I started the Sikh Colouring Books project because I felt that there was a lack of resources to help children learn about their identity, history and heritage in a simple, fun and interactive way. The project actually started from doing a simple gift for the other children at the nursery where my kids attended for the occasion of Vaisakhi. I made just 3 hand made drawings, photocopied them and stapled them with a handmade design of what is now the cover of the Sikh Colouring Book for Children, my first book. This was very well received and inspired me to do more.
It is very important for our children to know about our Sikh identity how else are they going to be confident representing the Sikh image to the wider world if they do not understand the reasoning behind it all
Have you always connected with your Sikhi?

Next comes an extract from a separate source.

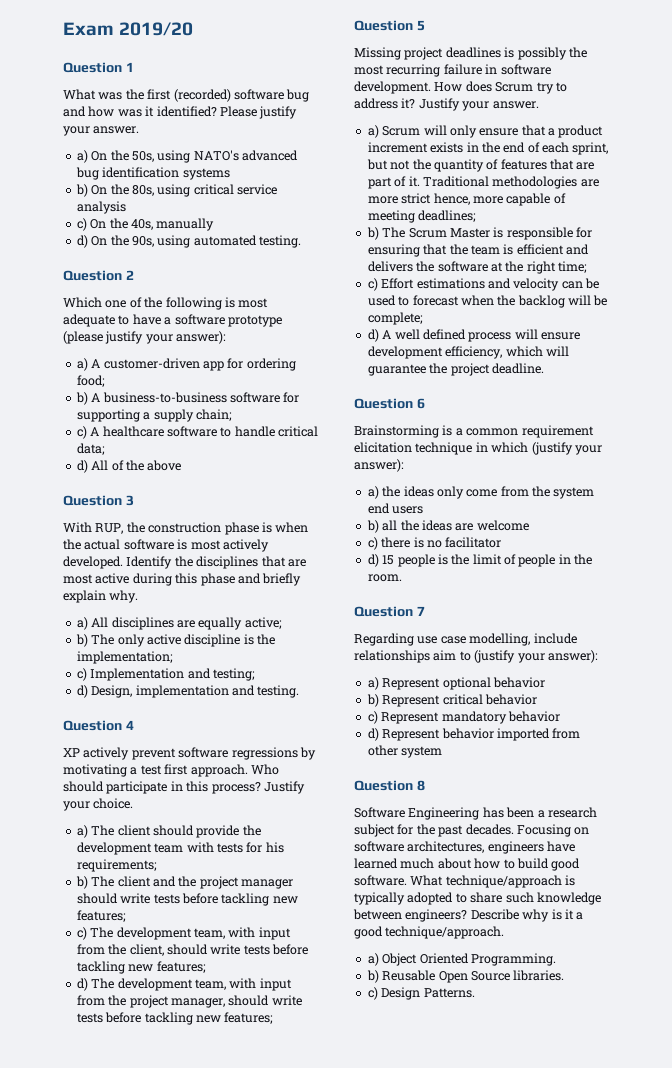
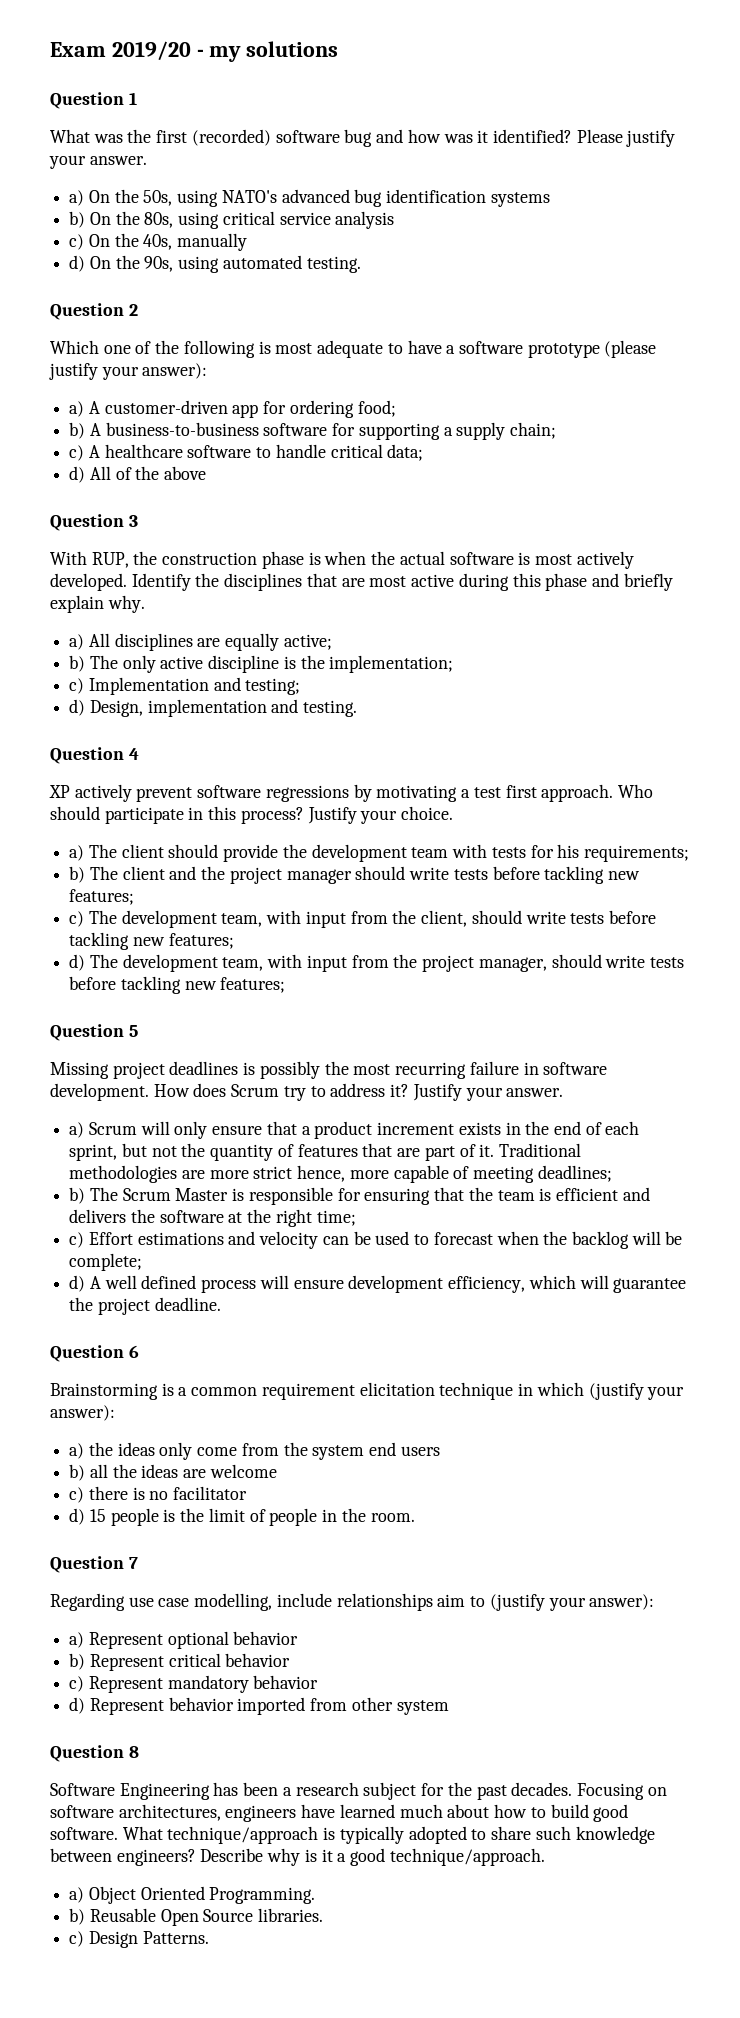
- Exam 2019/20
+ Exam 2019/20 - my solutions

It was always there from the start even though much of it was cultural at a young age. For example, going to the Gurdwara every Sunday was a family event that you had to do.
When did you take Amrit and why did you decide to take it?
I heard a Sakhi about Guru Tegh Bahadur Ji and about how he sacrificed his life for other people. This made me feel that I had to do something. So I decided at that point to stop cutting my Kes (hair). This was followed up with further research into Sikhi and I started to attend Sikhi classes at the local Gurdwara. I then practised keeping the ‘rehit’ for one year and was blessed with Amrit after that.
What does your Dastaar mean to you?
My identification as a Sikh of the Guru.
What has been your biggest struggle?
Initially it was accepting facial hair. However, because I was in Europe at the time and quite isolated, I could do things at my own pace and there was no pressure and no comparison to others.
What has been your best achievement so far?
I don’t know if I can specifically choose one. Receiving Amrit was one. Secondly, marrying an Australian (don’t tell him that) (laughing) Then it was having the opportunity to have children and at present, I am very proud of how the Sikh Colouring Project has progressed in the span of just under 2 years. I am forever thankful to Guru Ji for all of these and countless other blessings.
You was featured in Times Of India for Sikh Colouring Books how was that?
It was great to be recognised by a publication of such stature just after undertaking the Sikh Colouring Books project. It came out of nowhere. I was approached by one of their journalists who wanted to know more about what I was doing.
You also went to Canada because of the books how did that happen? Do you do Sikhi Camps?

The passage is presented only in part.